New suggested behavior

When it comes to configuration, I think we should follow the precedent set, however I think an XPCOM based instrumentation doesn’t need to implement the freezing of nested objects and functions, since we don’t lose our instrumentation when such an object is overwritten. I also think that in the interest of keeping the Rust code simple the function should always be serialized and getting should always be logged.

Users should be able to write, JavaScript in the likes of:

const event_handler = (event) => {
    //Maybe some transformation
    logging_db.saveRecord("javascript", event)
}

let subscriber_id = browser.js_instrument.subscribe(settings, event_handler)
// visit the page
browser.js_instrument.unsubscribe(subscriber_id)
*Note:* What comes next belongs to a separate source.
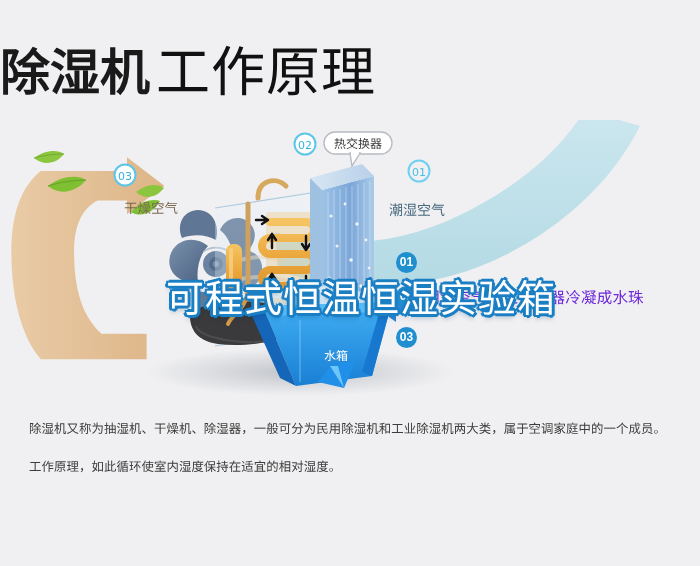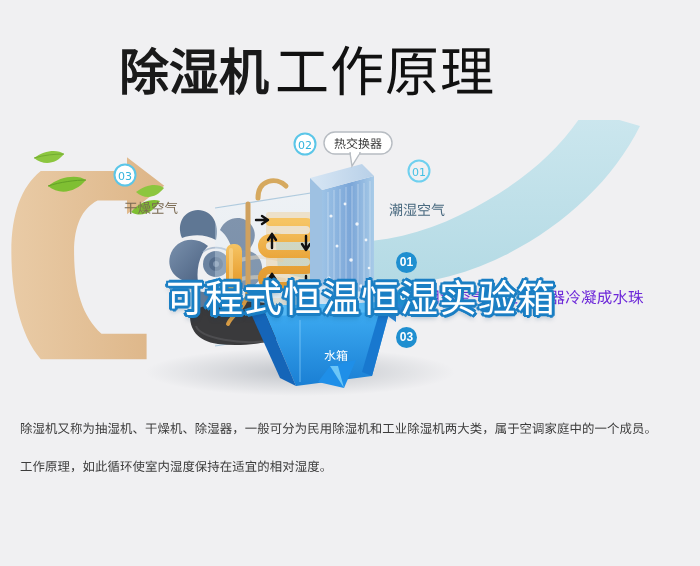"除湿机工作原理" .title-wrap { text-align: center -> none }
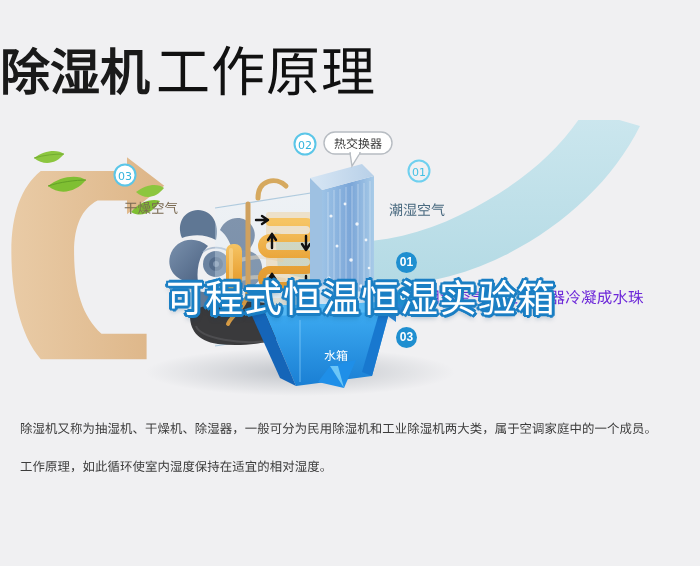"除湿机又称为抽湿机、干燥机、除湿器，一般可分为民用除湿机和工业除湿机两大类，属于" .body-copy { left: 20px -> 29px }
Current data being captured

Some of these values are self-explanatory, but some I need to ask for explanations for

Column Name Type Optional Description
incognito int32
crawl_id uint32 OpenWPM internal identifier
visit_id int64 OpenWPM internal identifier
instance_id uint32 True OpenWPM internal identifier
extension_session_uuid string
event_ordinal int64
page_scoped_event_ordinal int64
window_id int64
tab_id int64
frame_id int64
script_url string
script_line string
script_col string
func_name string
script_loc_eval string
document_url string
top_level_url string
call_stack string
symbol string
operation string
value string
arguments string
time_stamp string True
    const msg = {
      operation,
      symbol: instrumentedVariableName,
      value: serializeObject(value, logSettings.logFunctionsAsStrings),
      scriptUrl: callContext.scriptUrl,
      scriptLine: callContext.scriptLine,
      scriptCol: callContext.scriptCol,
      funcName: callContext.funcName,
      scriptLocEval: callContext.scriptLocEval,
      callStack: callContext.callStack,
      ordinal: ordinal++,
    };

TODO

  • Document what the JS instrument currently collects and see if we can collect the same info
  • Understand the JS instrument settings object